Doctor in the UK have faced similar challenges. A number of them had been forced from key frontline roles. The Sikh Doctors Association took up their case to a successful outcome. The NHS have procured PAPRs for them. Similarly in Canada, the World Sikh Organization has been working with Sikh health care workers since the beginning of the pandemic to support PPE accommodations appropriate for bearded professionals. Sikh Coalition, in the United States, is also advocating for health care workers’ religious rights.

When Dilemma Strikes

Say there is a situation where the PAPR is not available, despite all efforts being made to procure one then, the administration could ask the physician not to work the “front lines”. In which case, this is a true dilemma.
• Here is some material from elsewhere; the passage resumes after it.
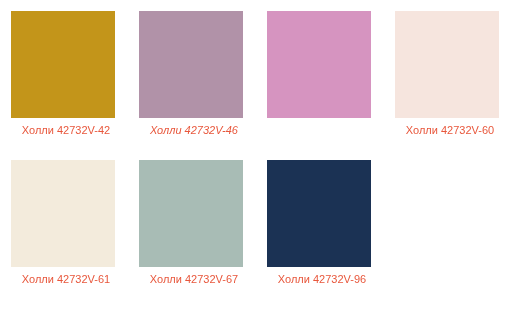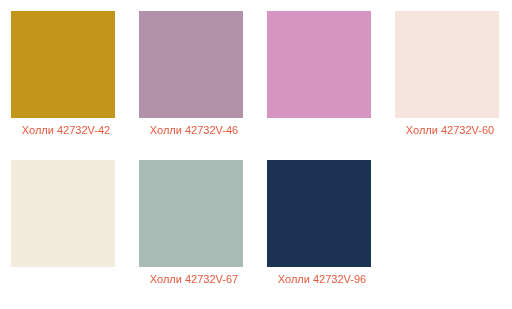"Холли 42732V-46" span.swatch-label { font-style: none -> italic }
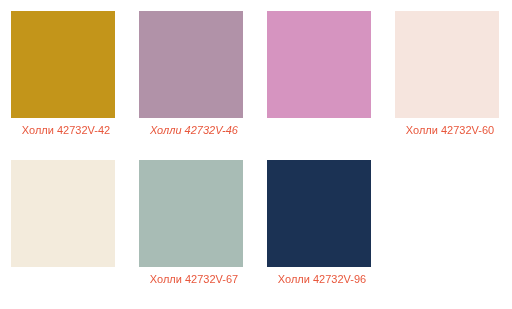"Холли 42732V-61" span.swatch-label { html: none -> <span>Холли 42732V-61</span> }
Each Sikh must reach deep into their hearts and make a decision.

Our history is witness to always taking the high road and upholding our rehat.

We as Sikh physicians should not take losing our saroop lightly. It has far reaching repercussions and will make our continued struggles of establishing religious freedoms and protections much more difficult. Our gains to keep our saroop while serving in different branches of government, diverse industries, and varied public arenas, etc. will be set decades back because of our actions in the medical field. Deciding to make the choice between seva, rehat, simran, kirat karna, and vand chakna is simply not viable – they are not things you can pick and choose based on circumstance and convenience but instead, are to be practiced together. It is our collective responsibility to uphold the Sikhi principles, and those who need to, should reach out to the Sikh community at large to seek solutions. No Sikh should feel alone in their struggle.

Dr. Mohan Singh Dhariwal is an internist and assistant professor of medicine at the Medical College of Wisconsin with over 25 years of experience.

Since the COVID19 outbreak, he has been taking care of patients afflicted with the virus in the Milwaukee area.